The listing below is to be reproduced in full, character for character.

• Provided records:
>>>
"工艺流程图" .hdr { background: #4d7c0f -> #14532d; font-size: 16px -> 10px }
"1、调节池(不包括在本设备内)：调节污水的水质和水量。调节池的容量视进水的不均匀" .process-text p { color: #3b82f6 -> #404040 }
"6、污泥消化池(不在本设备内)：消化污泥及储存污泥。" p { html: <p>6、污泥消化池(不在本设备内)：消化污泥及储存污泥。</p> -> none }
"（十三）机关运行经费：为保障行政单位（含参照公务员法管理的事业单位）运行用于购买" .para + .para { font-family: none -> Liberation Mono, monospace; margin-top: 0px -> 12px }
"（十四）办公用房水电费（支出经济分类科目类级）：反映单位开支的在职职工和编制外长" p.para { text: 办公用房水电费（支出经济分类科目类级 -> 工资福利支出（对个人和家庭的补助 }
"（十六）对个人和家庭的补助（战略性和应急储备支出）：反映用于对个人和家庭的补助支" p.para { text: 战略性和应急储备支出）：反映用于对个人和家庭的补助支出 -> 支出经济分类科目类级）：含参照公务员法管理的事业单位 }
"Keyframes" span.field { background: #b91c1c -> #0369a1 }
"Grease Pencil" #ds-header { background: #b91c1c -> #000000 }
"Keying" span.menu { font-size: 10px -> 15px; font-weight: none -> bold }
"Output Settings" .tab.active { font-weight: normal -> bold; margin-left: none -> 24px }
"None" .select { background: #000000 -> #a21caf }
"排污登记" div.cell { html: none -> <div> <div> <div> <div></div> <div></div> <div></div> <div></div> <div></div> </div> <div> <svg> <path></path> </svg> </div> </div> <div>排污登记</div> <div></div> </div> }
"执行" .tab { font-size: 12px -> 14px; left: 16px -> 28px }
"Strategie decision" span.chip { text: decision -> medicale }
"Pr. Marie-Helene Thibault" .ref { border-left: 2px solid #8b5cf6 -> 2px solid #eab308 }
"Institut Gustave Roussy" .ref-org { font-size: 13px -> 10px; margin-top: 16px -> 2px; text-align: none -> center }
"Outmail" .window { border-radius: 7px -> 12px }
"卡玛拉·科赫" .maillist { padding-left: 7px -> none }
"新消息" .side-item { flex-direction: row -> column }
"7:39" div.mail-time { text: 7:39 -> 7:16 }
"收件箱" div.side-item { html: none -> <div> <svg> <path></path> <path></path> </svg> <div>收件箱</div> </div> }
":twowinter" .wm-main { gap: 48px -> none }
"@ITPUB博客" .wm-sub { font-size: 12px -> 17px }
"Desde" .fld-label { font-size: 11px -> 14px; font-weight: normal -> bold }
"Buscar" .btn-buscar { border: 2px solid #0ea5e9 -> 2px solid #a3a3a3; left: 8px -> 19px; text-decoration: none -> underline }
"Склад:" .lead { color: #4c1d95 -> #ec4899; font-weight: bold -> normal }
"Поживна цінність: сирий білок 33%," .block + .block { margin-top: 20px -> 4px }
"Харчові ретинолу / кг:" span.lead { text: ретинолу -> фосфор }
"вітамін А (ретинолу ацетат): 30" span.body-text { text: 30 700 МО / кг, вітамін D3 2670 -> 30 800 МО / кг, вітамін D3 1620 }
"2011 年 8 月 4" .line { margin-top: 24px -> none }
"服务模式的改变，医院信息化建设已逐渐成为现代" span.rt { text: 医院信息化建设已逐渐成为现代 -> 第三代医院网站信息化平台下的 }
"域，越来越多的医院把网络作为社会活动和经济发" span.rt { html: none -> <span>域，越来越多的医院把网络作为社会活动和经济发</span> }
<<<
• Task output:
"工艺流程图" .hdr { background: #4d7c0f -> #14532d; font-size: 16px -> 10px }
"1、调节池(不包括在本设备内)：调节污水的水质和水量。调节池的容量视进水的不均匀" .process-text p { color: #3b82f6 -> #404040 }
"6、污泥消化池(不在本设备内)：消化污泥及储存污泥。" p { html: <p>6、污泥消化池(不在本设备内)：消化污泥及储存污泥。</p> -> none }
"（十三）机关运行经费：为保障行政单位（含参照公务员法管理的事业单位）运行用于购买" .para + .para { font-family: none -> Liberation Mono, monospace; margin-top: 0px -> 12px }
"（十四）办公用房水电费（支出经济分类科目类级）：反映单位开支的在职职工和编制外长" p.para { text: 办公用房水电费（支出经济分类科目类级 -> 工资福利支出（对个人和家庭的补助 }
"（十六）对个人和家庭的补助（战略性和应急储备支出）：反映用于对个人和家庭的补助支" p.para { text: 战略性和应急储备支出）：反映用于对个人和家庭的补助支出 -> 支出经济分类科目类级）：含参照公务员法管理的事业单位 }
"Keyframes" span.field { background: #b91c1c -> #0369a1 }
"Grease Pencil" #ds-header { background: #b91c1c -> #000000 }
"Keying" span.menu { font-size: 10px -> 15px; font-weight: none -> bold }
"Output Settings" .tab.active { font-weight: normal -> bold; margin-left: none -> 24px }
"None" .select { background: #000000 -> #a21caf }
"排污登记" div.cell { html: none -> <div> <div> <div> <div></div> <div></div> <div></div> <div></div> <div></div> </div> <div> <svg> <path></path> </svg> </div> </div> <div>排污登记</div> <div></div> </div> }
"执行" .tab { font-size: 12px -> 14px; left: 16px -> 28px }
"Strategie decision" span.chip { text: decision -> medicale }
"Pr. Marie-Helene Thibault" .ref { border-left: 2px solid #8b5cf6 -> 2px solid #eab308 }
"Institut Gustave Roussy" .ref-org { font-size: 13px -> 10px; margin-top: 16px -> 2px; text-align: none -> center }
"Outmail" .window { border-radius: 7px -> 12px }
"卡玛拉·科赫" .maillist { padding-left: 7px -> none }
"新消息" .side-item { flex-direction: row -> column }
"7:39" div.mail-time { text: 7:39 -> 7:16 }
"收件箱" div.side-item { html: none -> <div> <svg> <path></path> <path></path> </svg> <div>收件箱</div> </div> }
":twowinter" .wm-main { gap: 48px -> none }
"@ITPUB博客" .wm-sub { font-size: 12px -> 17px }
"Desde" .fld-label { font-size: 11px -> 14px; font-weight: normal -> bold }
"Buscar" .btn-buscar { border: 2px solid #0ea5e9 -> 2px solid #a3a3a3; left: 8px -> 19px; text-decoration: none -> underline }
"Склад:" .lead { color: #4c1d95 -> #ec4899; font-weight: bold -> normal }
"Поживна цінність: сирий білок 33%," .block + .block { margin-top: 20px -> 4px }
"Харчові ретинолу / кг:" span.lead { text: ретинолу -> фосфор }
"вітамін А (ретинолу ацетат): 30" span.body-text { text: 30 700 МО / кг, вітамін D3 2670 -> 30 800 МО / кг, вітамін D3 1620 }
"2011 年 8 月 4" .line { margin-top: 24px -> none }
"服务模式的改变，医院信息化建设已逐渐成为现代" span.rt { text: 医院信息化建设已逐渐成为现代 -> 第三代医院网站信息化平台下的 }
"域，越来越多的医院把网络作为社会活动和经济发" span.rt { html: none -> <span>域，越来越多的医院把网络作为社会活动和经济发</span> }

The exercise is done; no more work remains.